With this type of audience one size never fits all.

But for LaunchCamp it wasn’t just a division among individuals as Isis Maternity Community Manager Cindy Meltzer noted during our recent conversation. It could also be felt in corporate culture.

During the startup panel it became apparent that most tech-based companies being founded today are steeped in social networking tools. Not just because the founders are young, in fact their ages run the spectrum, but because the genesis for their ideas come from first understanding social networking. In other words: the aspect of marketing that takes conversation into account is built in. It’s part of their DNA.

Jules Pieri, CEO of the Daily Grommet

Take the example of the Daily Grommet. When moderator David Beisel asked about how much each company spent on launch marketing, the answer came back as nothing. Though, as Jules will tell you, it was nothing EXTRA. Frankly, marketing is baked into the idea of “Citizen Commerce,” which is the idea that the customers drive the direction of the products featured each day. This isn’t a one-way system of “we produce, you buy” but community conversation of “we find what you want.”

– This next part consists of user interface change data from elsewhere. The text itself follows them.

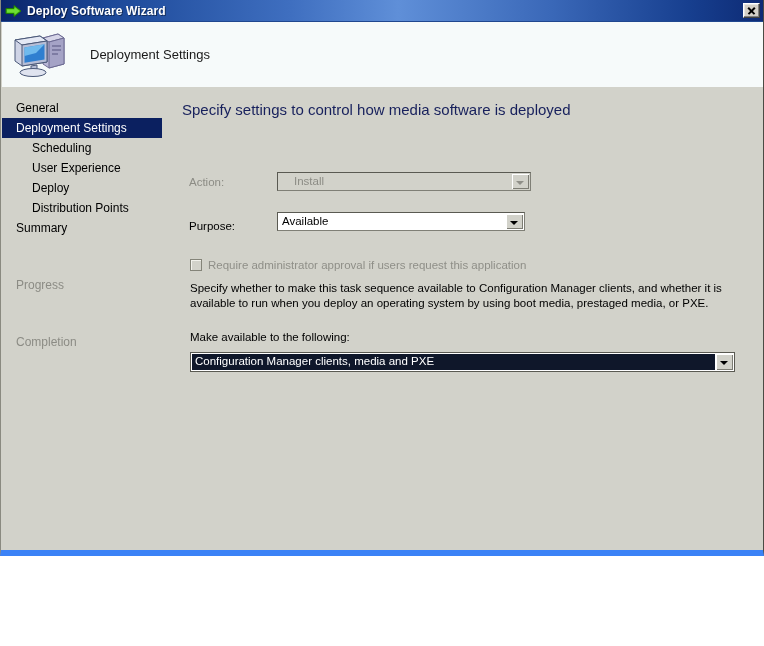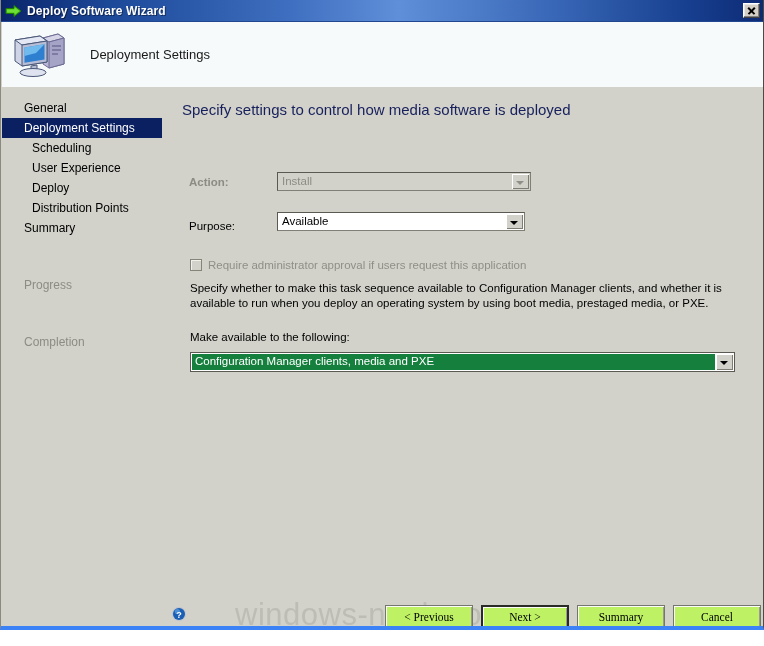--- a/index.html
+++ b/index.html
@@ -14,13 +14,13 @@
   .window {
     position: relative;
     width: 764px;
-    height: 630px;
+    height: 556px;
     box-sizing: border-box;
     background: #d2d2ca;
     overflow: hidden;
     border-left: 1px solid #8a8a80;
     border-right: 1px solid #4b4b44;
-    border-bottom: 4px solid #3b82f6;
+    border-bottom: 6px solid #3b82f6;
   }
 
   

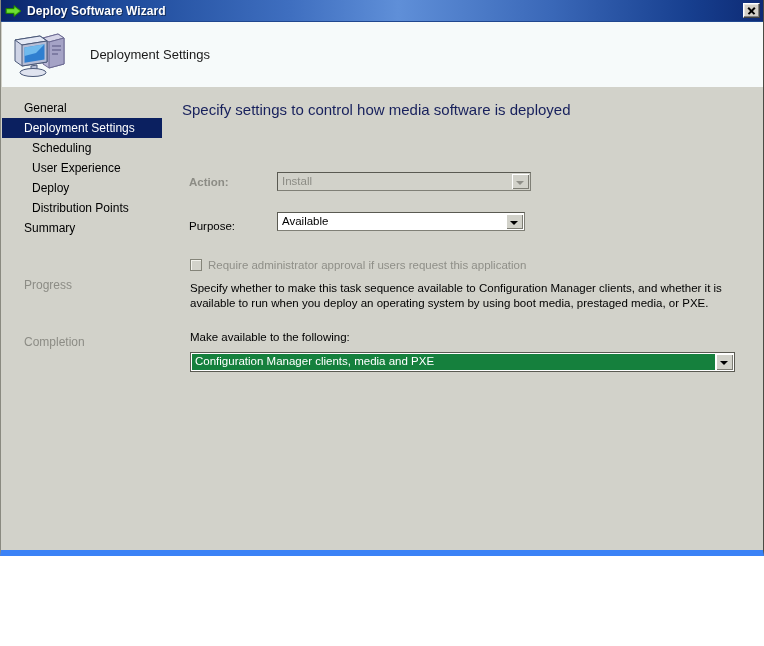--- a/index.html
+++ b/index.html
@@ -119,7 +119,7 @@
     line-height: 20px;
     font-size: 12px;
     color: #000000;
-    padding-left: 22px;
+    padding-left: 14px;
     white-space: nowrap;
     cursor: default;
   }

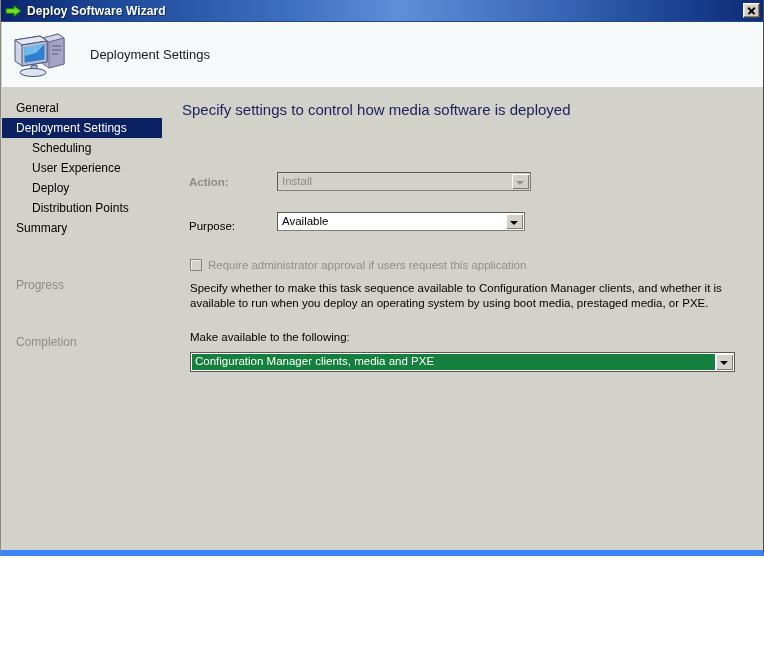--- a/index.html
+++ b/index.html
@@ -350,7 +350,7 @@
 
     <div class="page-heading">Specify settings to control how media software is deployed</div>
 
-    <div class="lbl disabled" style="left:24px; top:88px;font-weight:bold;">Action:</div>
+    <div class="lbl disabled" style="left:24px; top:88px;">Action:</div>
     <div class="combo disabled" style="left:112px; top:84px; width:254px;">
       <span class="combo-text">Install</span>
       <span class="combo-arrow"></span>

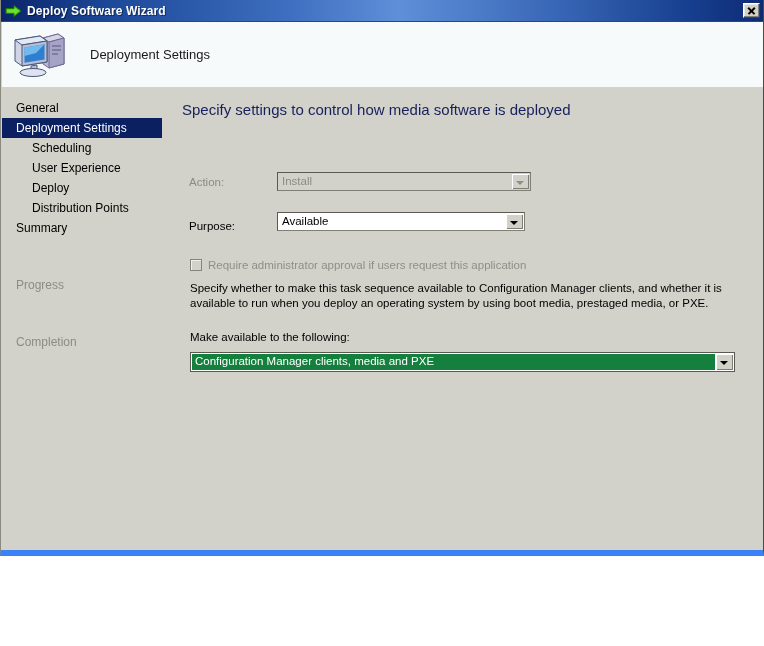--- a/index.html
+++ b/index.html
@@ -179,7 +179,7 @@
     overflow: hidden;
     white-space: nowrap;
   }
-  .combo.disabled { background: #d2d2ca; }
+  .combo.disabled { background: #d2d2ca; padding-left: 12px; }
   .combo.disabled .combo-text { color: #8c8c85; }
   .combo.focused {
     border: 1px solid #5a5a52;

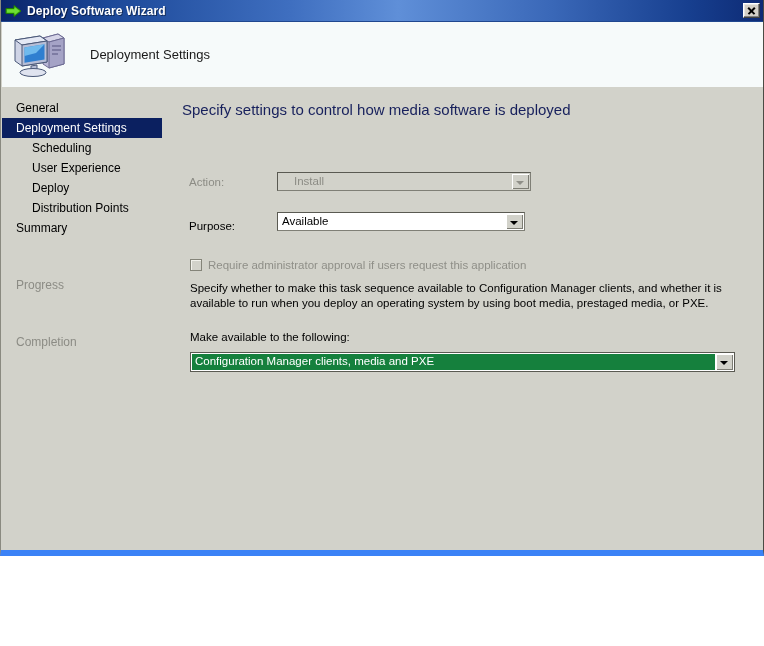--- a/index.html
+++ b/index.html
@@ -185,7 +185,7 @@
     border: 1px solid #5a5a52;
   }
   .combo.focused .combo-text {
-    background: #15803d;
+    background: #0f172a;
     color: #ffffff;
     margin: 1px 0 1px 1px;
     line-height: 15px;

Since the community members are, by nature, excited by the products they’re more likely to take action and talk about them.

The same goes for Runkeeper, which factored sharing right into the product. From the start the idea wasn’t only to use a mobile device to track your routes and save information about you, but to share that information with your friends. By doing that you are, in fact, sharing the product you’re using. If friends want to share back they need to get that product too. The viral nature is built in, not tacked on later.

By contrast I hear from companies that have traditional business models and are looking for a way to build social networking into their marketing programs. This isn’t a bad thing (in fact, it’s great) but it’s also just the start.

To truly engage in this world each company must look beyond their marketing departments and find their communities, then use the tools to engage them. After all, that’s how new companies are finding their way.